- Babil season 2 poster
- Genre: Crime Drama Psychological thriller
- Written by: Nükhet Bıçakçı Özlem Yücel
- Directed by: Uluç Bayraktar
- Starring: Halit Ergenç Ozan Güven Aslı Enver Birce Akalay Nur Fettahoğlu Mesut Akusta Onur Saylak
- Composer: Toygar Işıklı
- Country of origin: Turkey
- Original language: Turkish
- No. of seasons: 2
- No. of episodes: 20

Production
- Producer: Kerem Çatay
- Production location: Istanbul
- Running time: 130 minutes
- Production company: Ay Yapım

Original release
- Network: Star TV
- Release: 17 January – 20 November 2020

= Babil (TV series) =

Babil is a Turkish psychological thriller television series signed by Ay Yapım, the first episode of which was broadcast on 17 January 2020, directed by Uluç Bayraktar, and written by Nükhet Bıçakçı and Özlem Yücel.
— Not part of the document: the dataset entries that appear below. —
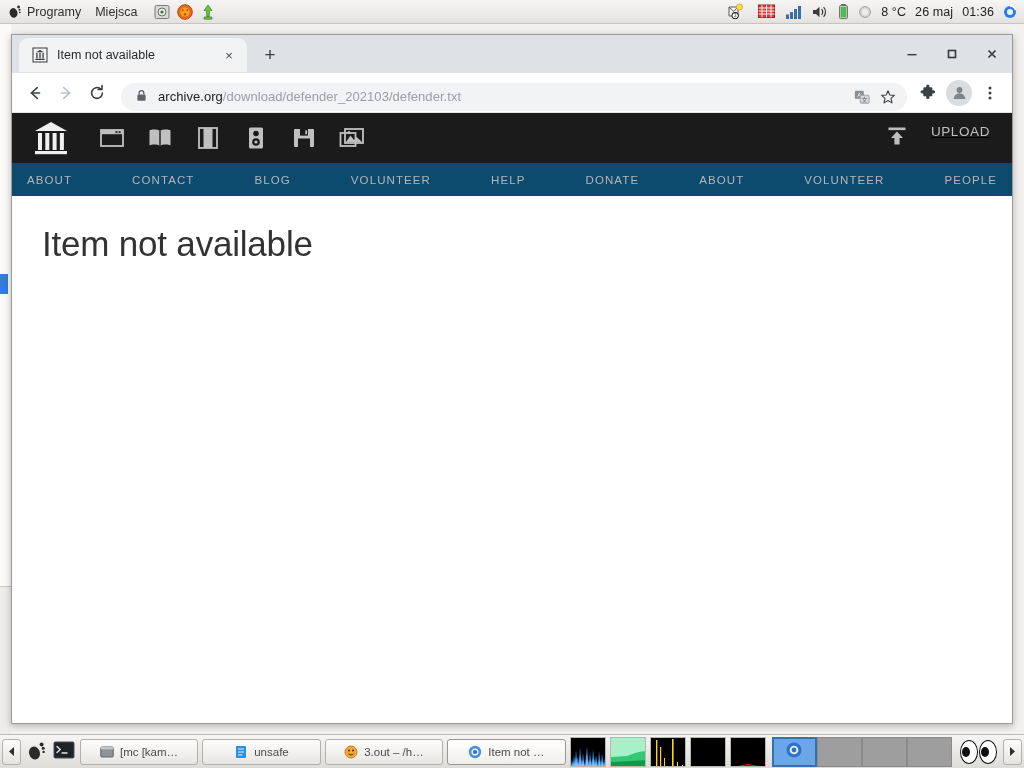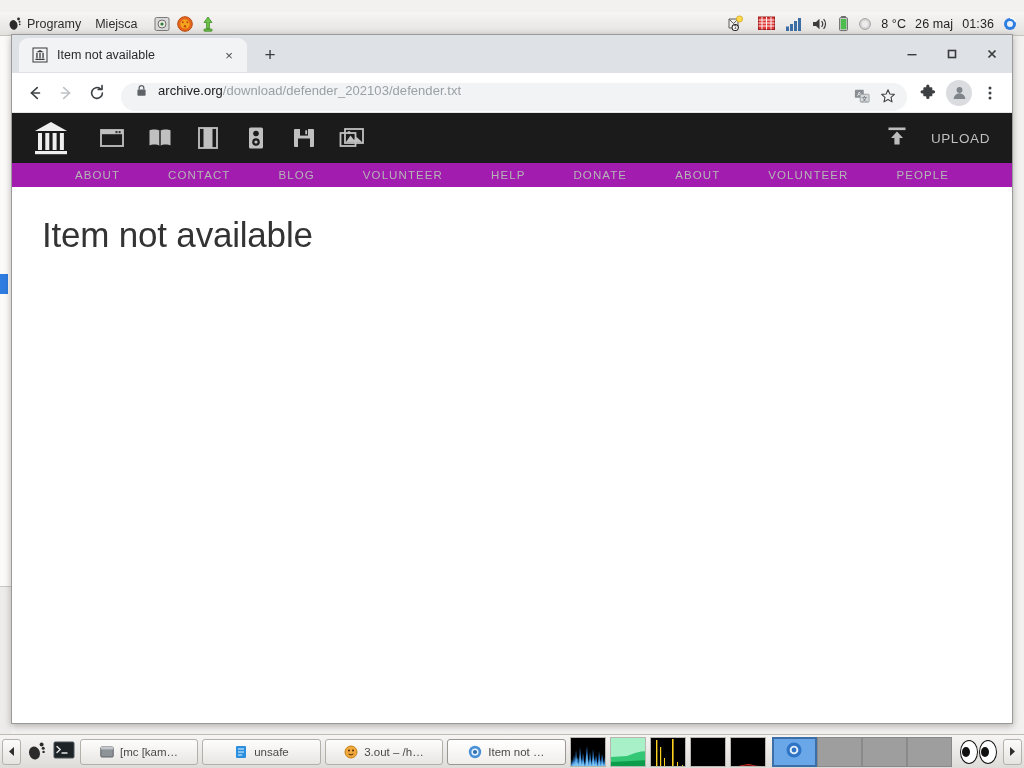--- a/index.html
+++ b/index.html
@@ -11,21 +11,21 @@
   }
 
   
   #desktop {
     position: absolute; inset: 0;
     background: #f2f1f0;
   }
 
   
   #top-panel {
-    position: absolute; left: 0; top: 12px; width: 1024px; height: 24px;
+    position: absolute; left: 0; top: 0; width: 1024px; height: 24px;
     background: linear-gradient(to bottom, #f6f5f4 0%, #edebe9 55%, #e4e2df 100%);
     border-bottom: 1px solid #c7c3bd;
     display: flex; align-items: center;
     font-size: 12.5px; color: #2e2e2e;
   }
   .panel-menu {
     display: flex; align-items: center; gap: 5px;
     padding: 0 7px; height: 24px; cursor: default;
   }
   .gnome-foot { width: 15px; height: 15px; position: relative; display:inline-block; }
@@ -92,21 +92,21 @@
     border-bottom: 1px solid #e4e6e8;
   }
   .nav-btn {
     width: 30px; height: 30px; border-radius: 50%;
     display: flex; align-items: center; justify-content: center;
     cursor: pointer;
   }
   #omnibox {
     flex: 1 1 auto; height: 28px; margin: 8px 6px 0 8px;
     background: #f1f3f4; border-radius: 14px;
-    display: flex; align-items: flex-start; padding: 0 6px 0 14px;
+    display: flex; align-items: center; padding: 0 6px 0 14px;
     cursor: text;
   }
   #url-text {
     flex: 1 1 auto; font-size: 13px; color: #9aa0a6;
     white-space: nowrap; overflow: hidden; margin-left: 10px;
     letter-spacing: .05px;
   }
   #url-text b { color: #202124; font-weight: 400; }
   .omni-action {
     width: 26px; height: 26px; border-radius: 50%;
@@ -128,28 +128,28 @@
   
   #ia-header {
     height: 50px; background: #1b1b1b;
     display: flex; align-items: center; padding: 0 0 0 18px;
   }
   #ia-logo { width: 42px; height: 36px; position: relative; margin-right: 26px; cursor: pointer; }
   #ia-media-icons { display: flex; align-items: center; gap: 20px; }
   .ia-media { width: 28px; height: 28px; position: relative; cursor: pointer; opacity: .92; }
   #ia-upload {
     margin-left: auto; margin-right: 22px;
-    display: flex; align-items: center; gap: 22px; cursor: pointer;
+    display: flex; gap: 22px; cursor: pointer; text-decoration: underline;
   }
   #ia-upload-label {
     font-size: 13.5px; color: #bfbfbf; letter-spacing: .6px;
   }
   #ia-nav {
-    height: 24px; background: #a21caf;
-    display: flex; align-items: center; justify-content: center; gap: 6px;
+    height: 33px; background: #0c4a6e;
+    display: flex; align-items: center; justify-content: center; gap: 18px;
   }
   .ia-nav-item {
     font-size: 11.5px; color: #b5b5b5; letter-spacing: 1.1px;
     padding: 0 21px; cursor: pointer; white-space: nowrap;
   }
 
   
   #page-body { padding: 28px 0 0 30px; background: #fff; height: 533px; }
   #page-title {
     font-size: 35px; font-weight: 400; color: #333333;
The series ended with the final in the 20th episode released on 20 November 2020.

== Cast and characters ==
=== Main characters ===
- İrfan Tuna Saygun (Halit Ergenç): An economics professor who does his best for Deniz, whom he thinks is his 7-year-old son. Ilay's ex.
- Egemen Kıvılcım (Onur Saylak / Ozan Güven): Irfan's childhood friend and best friend. Deniz's biological father.
- Ayşe Karaali/Nihal (Aslı Enver): The young girl who confronted İrfan when he was in trouble. She is the secret police who joined Süleyman to reveal his dark deeds. She later became İrfan and Egemen's assistant.
- İlay Yücedağ (Birce Akalay): Süleyman's love and İrfan's former love.
- Eda Saygun (Nur Fettahoğlu): Irfan's wife, Deniz's mother.
- Süleyman Yavuncu (Mesut Akusta): Kudret's husband. Ilay's lover and dark businessman.
- Deniz Saygun (Beren Kasımoğulları): adoptive son of İrfan, actually Egemen's son.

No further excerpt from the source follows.